Richter, J.P., Manzanet–Daniels, Andrias, Kapnick, Webber, JJ.
Order, Supreme Court, New York County (Margaret A. Chan, J.), entered May 9, 2017, which, to the extent appealed from as limited by the briefs, granted defendants Rebecca Gomez, Michael Flores and 13 East 9th Street, LLC's motion for summary judgment dismissing the breach of contract and fraudulent conveyance causes of action as against them and on their breach of contract counterclaim, and granted their request for costs and sanctions against plaintiff and nonparty Ian Wallach, her attorney, to the extent of awarding them $5,000, unanimously modified, on the law, to vacate the award of costs and sanctions against nonparty appellant, and to direct that plaintiff pay the entire $5,000 award, and otherwise affirmed, without costs.
The court properly ordered plaintiff to pay costs directly to defendants (see 22 NYCRR 130–1.1 [a]; Premier Capital v. Damon Realty Corp., 299 A.D.2d 158, 158–159, 753 N.Y.S.2d 43 [1st Dept. 2002] ). The court fully explained its decision to impose a monetary award, and its determination of the amount, and we see no basis for disturbing the court's exercise of discretion in doing so ( Tsabbar v. Auld, 26 A.D.3d 233, 234, 809 N.Y.S.2d 66 [1st Dept. 2006] ). Although we are concerned about the nonparty appellant's actions in this case, the court should not have directed him to pay half the award because the notice of motion did not seek such relief nor was it clear from the affirmation in support that sanctions were being sought against both plaintiff and her counsel (see Bogan v. Royal Realty Co., 209 A.D.2d 178, 179, 617 N.Y.S.2d 746 [1st Dept. 1994] ).
In opposition to defendants' prima facie showing that plaintiff's breach of contract and fraudulent conveyance claims were without merit and that there was no defense to their breach of contract counterclaim, plaintiff failed to raise an issue of fact, even considering her out-of-state affidavits, to which she failed to attached a certificate of conformity (see CPLR 2309[c] ; American Cas. Co. of Reading, Pennsylvania v. Motivated Sec.

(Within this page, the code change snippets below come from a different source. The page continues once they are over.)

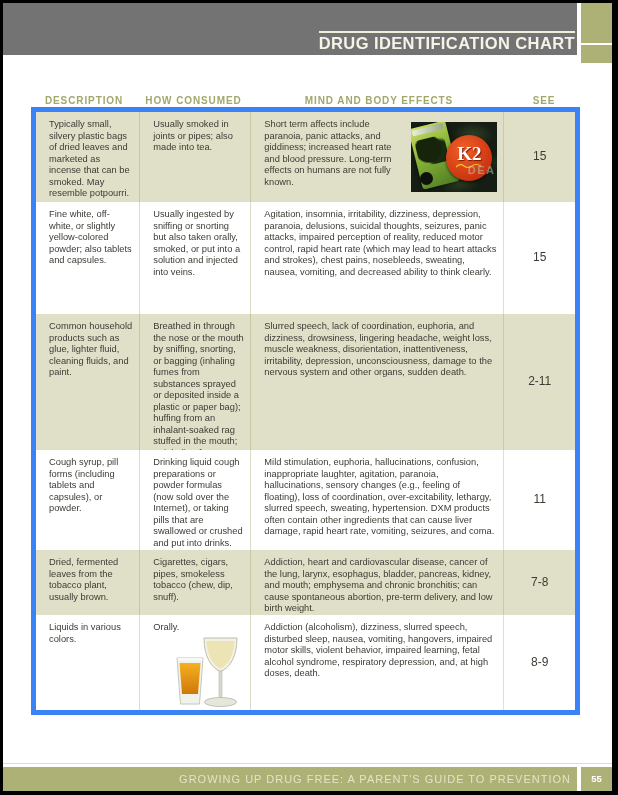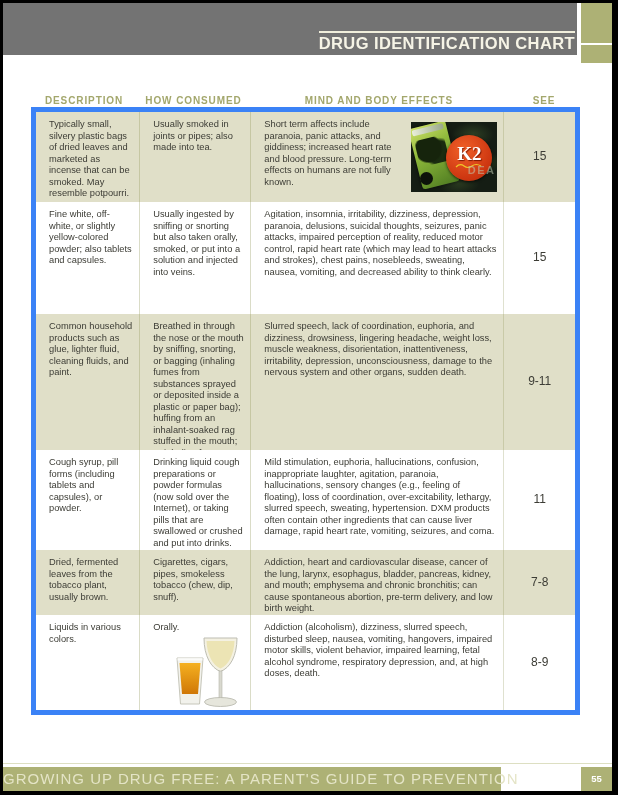--- a/index.html
+++ b/index.html
@@ -62,22 +62,22 @@
   .k2 .badge .k2t{font-family:"Liberation Serif", serif;font-weight:bold;color:#fff;
       font-size:19px;line-height:16px;text-shadow:1px 1px 1px #7e1800;}
   .k2 .dea{position:absolute;right:2px;bottom:16px;font-size:11px;font-weight:bold;
       color:rgba(190,200,175,.55);letter-spacing:1.5px;}
 
   
   .glasses{margin:2px 0 0 14px;display:block;}
 
   
   .footer-rule{position:absolute;left:0;bottom:27px;width:609px;height:1px;background:#dddfc2;}
-  .footer-main{position:absolute;left:0;bottom:0;width:498px;height:24px;background:#adb175;
-      color:#e4e4c6;font-size:15px;letter-spacing:1px;line-height:24px;text-align:right;
+  .footer-main{position:absolute;left:0;bottom:0;width:574px;height:24px;background:#adb175;
+      color:#e4e4c6;font-size:11px;letter-spacing:1px;line-height:24px;text-align:right;
       padding-right:6px;box-sizing:border-box;white-space:nowrap;}
   .footer-tab{position:absolute;left:578px;bottom:0;width:31px;height:24px;background:#adb175;
       color:#ffffff;font-weight:bold;font-size:9.5px;line-height:24px;text-align:center;}
 </style>
 </head>
 <body>
 
 <div class="frame">
   <div class="page">
 
@@ -120,21 +120,21 @@
         <div class="cell c1">Fine white, off-white, or slightly yellow-colored powder; also tablets and capsules.</div>
         <div class="cell c2">Usually ingested by sniffing or snorting but also taken orally, smoked, or put into a solution and injected into veins.</div>
         <div class="cell c3">Agitation, insomnia, irritability, dizziness, depression, paranoia, delusions, suicidal thoughts, seizures, panic attacks, impaired perception of reality, reduced motor control, rapid heart rate (which may lead to heart attacks and strokes), chest pains, nosebleeds, sweating, nausea, vomiting, and decreased ability to think clearly.</div>
         <div class="cell c4">15</div>
       </div>
 
       <div class="row tan r3">
         <div class="cell c1">Common household products such as glue, lighter fluid, cleaning fluids, and paint.</div>
         <div class="cell c2">Breathed in through the nose or the mouth by sniffing, snorting, or bagging (inhaling fumes from substances sprayed or deposited inside a plastic or paper bag); huffing from an inhalant-soaked rag stuffed in the mouth; or inhaling from balloons filled with nitrous oxide.</div>
         <div class="cell c3">Slurred speech, lack of coordination, euphoria, and dizziness, drowsiness, lingering headache, weight loss, muscle weakness, disorientation, inattentiveness, irritability, depression, unconsciousness, damage to the nervous system and other organs, sudden death.</div>
-        <div class="cell c4">9-11</div>
+        <div class="cell c4">2-11</div>
       </div>
 
       <div class="row r4">
         <div class="cell c1">Cough syrup, pill forms (including tablets and capsules), or powder.</div>
         <div class="cell c2">Drinking liquid cough preparations or powder formulas (now sold over the Internet), or taking pills that are swallowed or crushed and put into drinks.</div>
         <div class="cell c3">Mild stimulation, euphoria, hallucinations, confusion, inappropriate laughter, agitation, paranoia, hallucinations, sensory changes (e.g., feeling of floating), loss of coordination, over-excitability, lethargy, slurred speech, sweating, hypertension. DXM products often contain other ingredients that can cause liver damage, rapid heart rate, vomiting, seizures, and coma.</div>
         <div class="cell c4">11</div>
       </div>
 
       <div class="row tan r5">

Servs., Inc., 148 A.D.3d 521, 521, 48 N.Y.S.3d 591 [1st Dept. 2017] ; CPLR 2001 ). The emails exchanged between the parties, in which all the material terms were offered and accepted, establishes the existence of an enforceable agreement (see Kowalchuk v. Stroup, 61 A.D.3d 118, 122, 873 N.Y.S.2d 43 [1st Dept. 2009] ; cf. Mark Bruce Intl., Inc. v. Blank Rome, LLP, 60 A.D.3d 550, 551, 876 N.Y.S.2d 19 [1st Dept. 2009] ["The exchange of e-mails, which did not set forth the fee for plaintiff's services or an objective standard to determine it, was too indefinite to be enforceable"] ). Plaintiff's affidavit saying that she never signed a lease agreement does not avail her, since the parties gave no indication that they intended to be bound only by a written agreement ( Kowalchuk, 61 A.D.3d at 123, 873 N.Y.S.2d 43 ). Plaintiff also failed to present any evidence that controverts the record evidence showing that defendants attempted to re-rent the apartment and mitigate their damages.
The factual allegations underlying plaintiff's fraudulent conveyance claim, e.g., that defendants' limited liability company was formed with "intent to hinder, delay, or defraud either present or future creditors," are insufficiently detailed, and plaintiff's affidavit does nothing to cure the deficiency (see CPLR 3016 ][b]; Wildman & Bernhardt Constr. v. BPM Assoc., 273 A.D.2d 38, 38–39, 708 N.Y.S.2d 400 [1st Dept. 2000] ).